### Task
Pull every line from the records that has the word "previewSwatch" in it.
Data below:
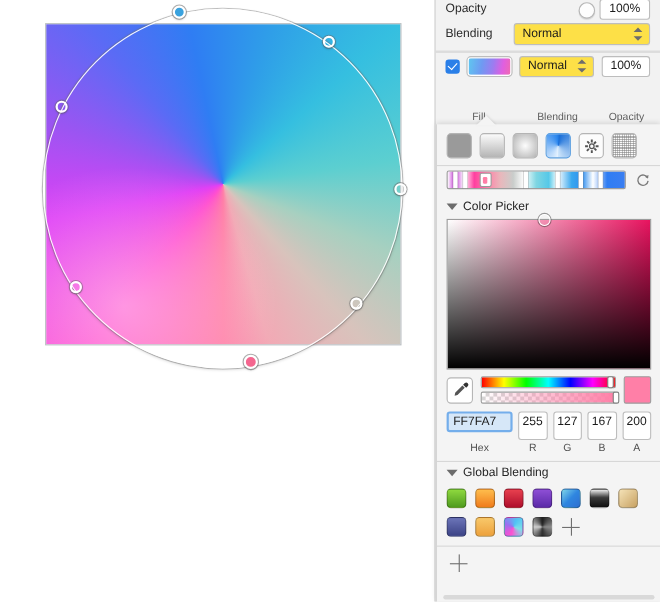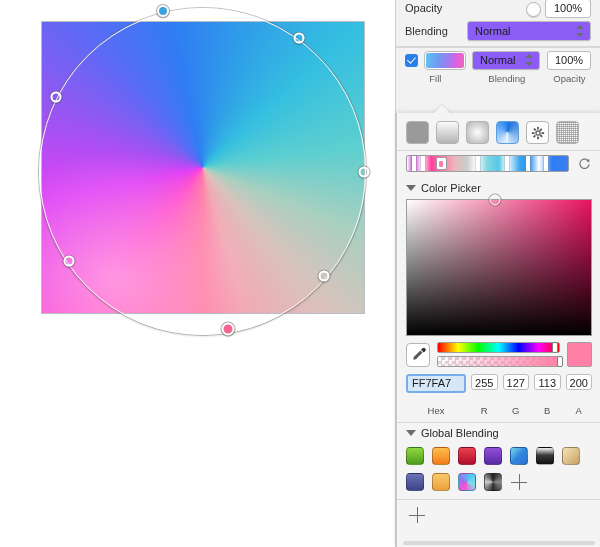--- a/index.html
+++ b/index.html
@@ -94,21 +94,21 @@
     width: 46px; height: 19px; line-height: 17px;
     background:#fff; border:1px solid #bdbdbd; border-radius:3px;
     text-align:center; font-size:11px;
   }
 
   
   #blendRow { height: 30px; }
   #blendRow .lbl { width: 62px; }
   .select {
     position: relative; flex: 1;
-    height: 20px; background: #8b5cf6;
+    height: 20px; background: #fde047;
     border: 1px solid #bdbdbd; border-radius: 3px;
     line-height: 18px; padding-left: 7px; font-size: 11px;
     box-shadow: 0 1px 0 rgba(0,0,0,.04);
   }
   .stepper {
     position: absolute; right: 5px; top: 50%; transform: translateY(-50%);
     width: 9px; height: 14px;
   }
   .stepper i {
     position: absolute; left: 0; width: 0; height: 0;
@@ -149,21 +149,21 @@
     background: linear-gradient(100deg,#5fc7f0 0%, #6f9af2 32%, #9d7cf0 58%, #e05fe0 80%, #f06ab0 100%);
   }
   #fillRow .select { height: 19px; line-height: 17px; }
   #fillOpacity {
     width: 44px; height: 19px; line-height: 17px; flex: none;
     background:#fff; border:1px solid #bdbdbd; border-radius:3px;
     text-align:center; font-size:11px;
   }
   #fillLabels {
     display: flex; padding: 1px 9px 0 9px;
-    font-size: 9.5px; color: #5e5e5e;
+    font-size: 9.5px; color: #5e5e5e; margin-top: 28px;
   }
   #fillLabels span { text-align: center; }
 
   
   #popover {
     position: absolute; left: 0; top: 113px;
     width: 205px; height: 434px;
     background: #f4f4f4;
     border-left: 1px solid #c8c8c8;
     box-shadow: 0 -1px 5px rgba(0,0,0,.13);
@@ -270,31 +270,31 @@
     background: #ffffff; border: 1px solid #7e7e7e; border-radius: 2px;
   }
   #previewSwatch {
     width: 25px; height: 25px; flex: none;
     background: #ff7fa7; border: 1px solid #9d9d9d; border-radius: 2px;
   }
 
   
   #fieldsRow { display: flex; gap: 5px; padding: 7px 9px 0 9px; }
   .fld {
-    height: 16px; line-height: 17px; text-align: center; font-size: 11px;
+    height: 26px; line-height: 17px; text-align: center; font-size: 11px;
     background: #fff; border: 1px solid #bdbdbd; border-radius: 3px;
   }
   #hexFld {
     width: 60px; border: 2px solid #74aeeb; border-radius: 3px;
     height: 19px; line-height: 15px; text-align: left; padding-left: 4px;
     background: #d6e7f8; color: #1b1b1b;
   }
   .fld.num { flex: 1; }
   #fieldCaps { display: flex; gap: 5px; padding: 2px 9px 0 9px; font-size: 9.5px; color: #4f4f4f; }
-  #fieldCaps span { text-align: center; margin-top: 10px; }
+  #fieldCaps span { text-align: center; }
 
   
   .swgrid { display: flex; flex-wrap: wrap; gap: 8px; padding: 4px 9px 2px 9px; }
   .sw { width: 18px; height: 18px; border-radius: 4px; border: 1px solid rgba(0,0,0,.28); }
   .addsw { position: relative; width: 18px; height: 18px; }
   .addsw::before, .addsw::after { content:""; position:absolute; background:#6f6f6f; }
   .addsw::before { left:1px; top:8.5px; width:16px; height:1.5px; }
   .addsw::after  { top:1px; left:8.5px; height:16px; width:1.5px; }
 
   #docAdd { padding: 6px 9px 0 11px; }
@@ -429,21 +429,21 @@
             <div class="knob" id="alphaKnob" style="left: 98%;"></div>
           </div>
         </div>
         <div id="previewSwatch" style="background: rgb(255, 127, 167);"></div>
       </div>
 
       <div id="fieldsRow">
         <div id="hexFld">FF7FA7</div>
         <div class="fld num">255</div>
         <div class="fld num">127</div>
-        <div class="fld num">113</div>
+        <div class="fld num">167</div>
         <div class="fld num">200</div>
       </div>
       <div id="fieldCaps">
         <span style="width:60px">Hex</span>
         <span style="flex:1">R</span>
         <span style="flex:1">G</span>
         <span style="flex:1">B</span>
         <span style="flex:1">A</span>
       </div>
End of Data.
### Result of this exercise
   #previewSwatch {
         <div id="previewSwatch" style="background: rgb(255, 127, 167);"></div>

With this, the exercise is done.